Willkommen in Deutschland! Sind Sie Antisemit?
n-tv
Unser Kolumnist versucht immer wieder, ernsten Dingen lustige Seiten abzugewinnen. Aber was, wenn die Realität genauso putzig ist wie seine Hirngespinste? Man schaue nur auf die Vorschläge, den Judenhass einzudämmen. Zum Schießen komisch. Aber bitte: keine Gewalt!
Ich muss mich sputen, mit meiner Kolumne fertig zu werden, weil ich gleich zu einem wichtigen Termin muss. Das heißt, dass ich bald in der U-Bahn sitzen und versuchen werde, nicht auf das Smartphone zu glotzen mit seinen schrecklichen Nachrichten aus aller Welt, die meinen depressiven Zustand zementieren. Es hat auch Vorteile, in einem failed Bundesland wie Berlin zu leben, in dem nicht garantiert ist, dass man in der U-Bahn Internetempfang hat.
Dann kann ich nämlich nicht den Bericht über den Verlauf einer politisch wichtigen Debatte lesen, in der ein Vertreter der Fortschrittskoalition verkündet hat, dass wir ab sofort abschieben wie die Wilden, was zu einem Shitstorm führte. Eine Politikerin einer Partei, die vor Mikroaggressionen warnt und sich für Betroffene engagiert, sagt, dass man "Wilde" nicht sagen soll, da die Wortwahl Betroffene betroffen macht, das "W-Wort" belastend oder sogar retraumatisierend wirken kann, falls ein Betroffener in seiner Kindheit schon mal mit dem "W-Wort" beleidigt worden ist. Dann erklärt die Politikerin, dass der Kolonialismus zwar nicht Hauptursache allen Unheils in der Welt ist, aber eine nicht zu unterschätzende Rolle spielt. Ich sehe die Frau vor mir, wie stolz sie ist, in Schwarz-Weiß-Zeiten zu differenzieren.

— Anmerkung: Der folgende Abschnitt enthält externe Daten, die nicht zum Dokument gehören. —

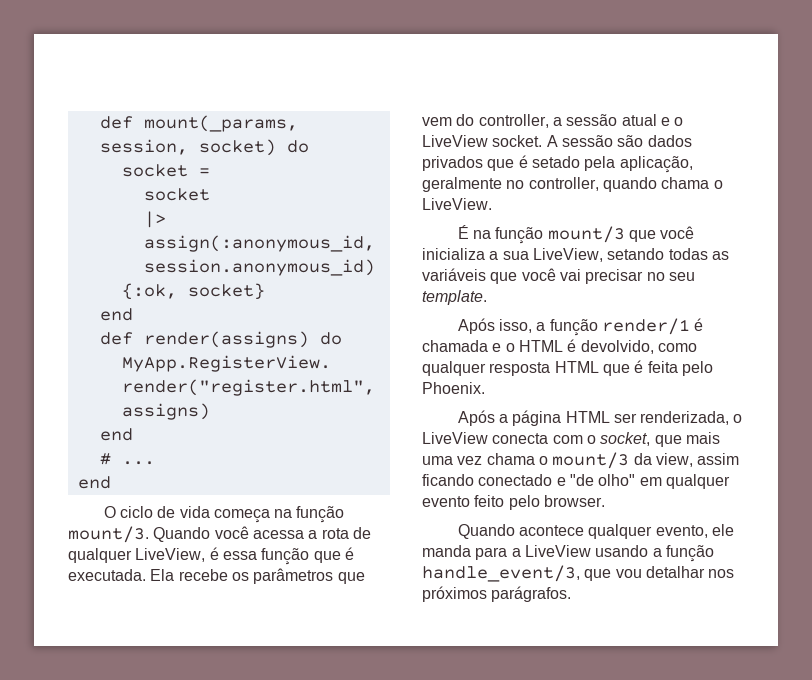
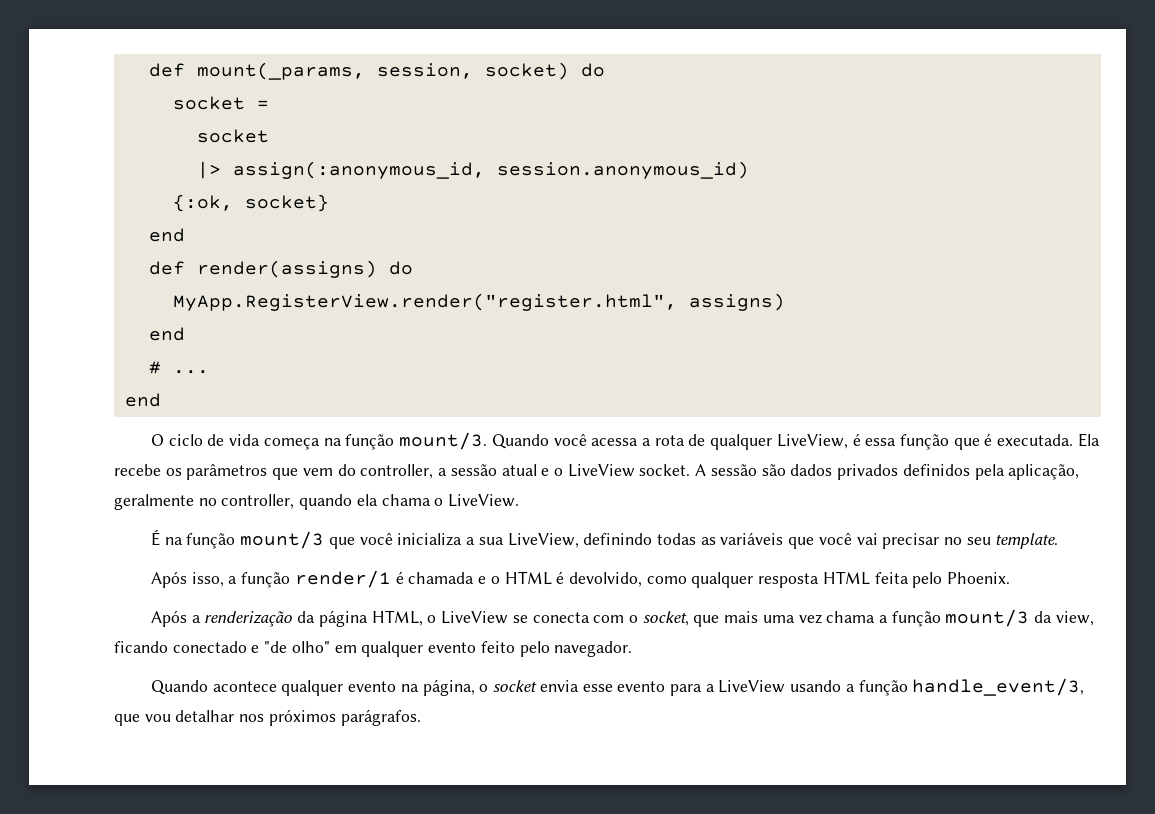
[487,155,580,171] que é setado -> [902,464,970,476] definidos
(657, 184) none -> [356,494,378,506] ela
[607,248,665,260] setando -> [583,533,653,545] definindo
[602,360,644,376] que é -> (870, 578) none
[512,410,743,426] [422,432,488,444] página HTML ser renderizada, o LiveView -> [204,610,528,627] renderização da página HTML, o LiveView se
[538,456,548,465] o -> [879,611,941,627] a função
[697,453,740,465] assim -> (1094, 618) none
[543,495,605,507] browser. -> [554,641,633,657] navegador.
[655,524,734,538] [422,545,471,557] evento, ele manda -> [348,679,666,696] evento na página, o socket envia esse evento

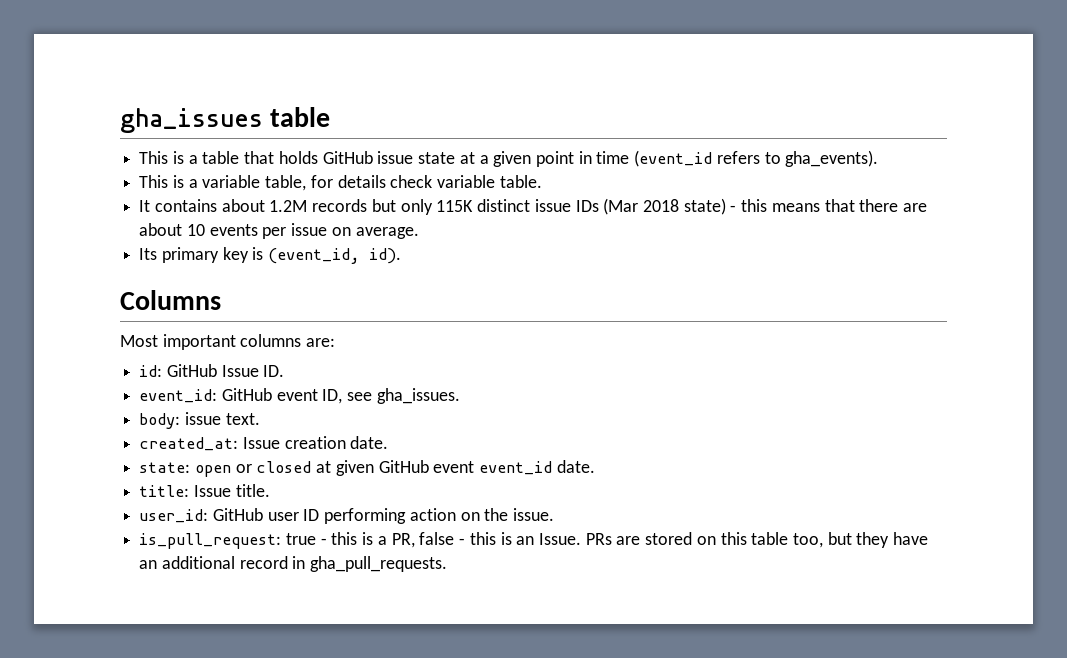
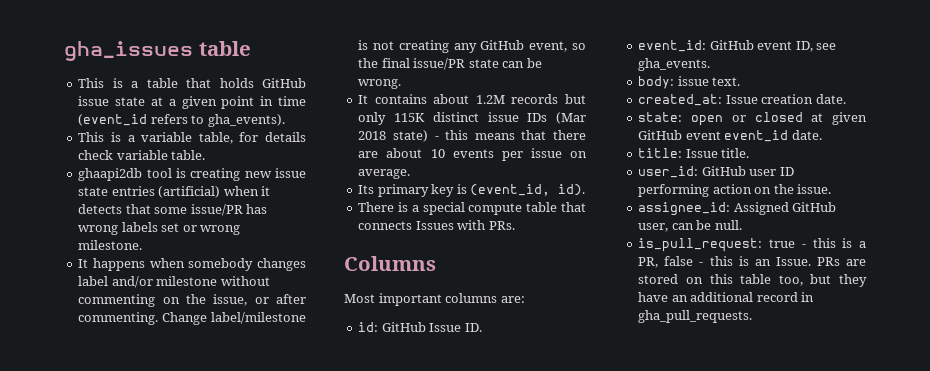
(542, 181) none -> [78,168,306,181] [78,186,271,198] [78,204,268,216] [78,222,241,235] [78,240,143,250] [78,258,306,271] [78,276,270,288] [78,294,306,307] [78,312,306,325] [358,40,586,53] [358,58,542,70] [358,79,402,89] // ghaapi2db tool is creating new issue state entries (artificial) when it detects that some issue/PR has wrong labels set or wrong milestone. // It happens when somebody changes label and/or milestone without commenting on the issue, or after commenting. Change label/milestone is not creating any GitHub event, so the final issue/PR state can be wrong.
(402, 256) none -> [358,202,586,215] [358,220,515,230] // There is a special compute table that connects Issues with PRs.
[376,388,460,404] gha_issues. -> [638,58,711,71] gha_events.
(555, 514) none -> [638,202,837,216] [638,220,742,232] // assignee_id: Assigned GitHub user, can be null.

Wegen des fehlenden Internets in der U-Bahn erfahre ich nicht, dass sich der Vertreter der Fortschrittskoalition umgehend für seine Wortwahl entschuldigt und bedauert hat, Betroffene "möglicherweise belastet und retraumatisiert" zu haben. "Wer mich kennt, weiß, dass ich noch nie jemanden beleidigt habe und das W-Wort sonst nicht gebrauche", behauptet er. Mangels Internetzugang erfahre ich nicht, dass ein CDU-Politiker daraufhin verkündet, dass er das nicht glaubt, dass das ohnehin alles nur Augenwischerei ist und längst alle wissen, dass die Fortschrittskoalition nichts auf die Reihe kriegt, wohl wissend, dass Mutti ein Stück Verantwortung für die Misere trägt, was der CDU-Politiker aber nicht sagt, weil dann seine tolle Rede nicht mehr so toll erscheint. Wir schaffen das. Vielleicht.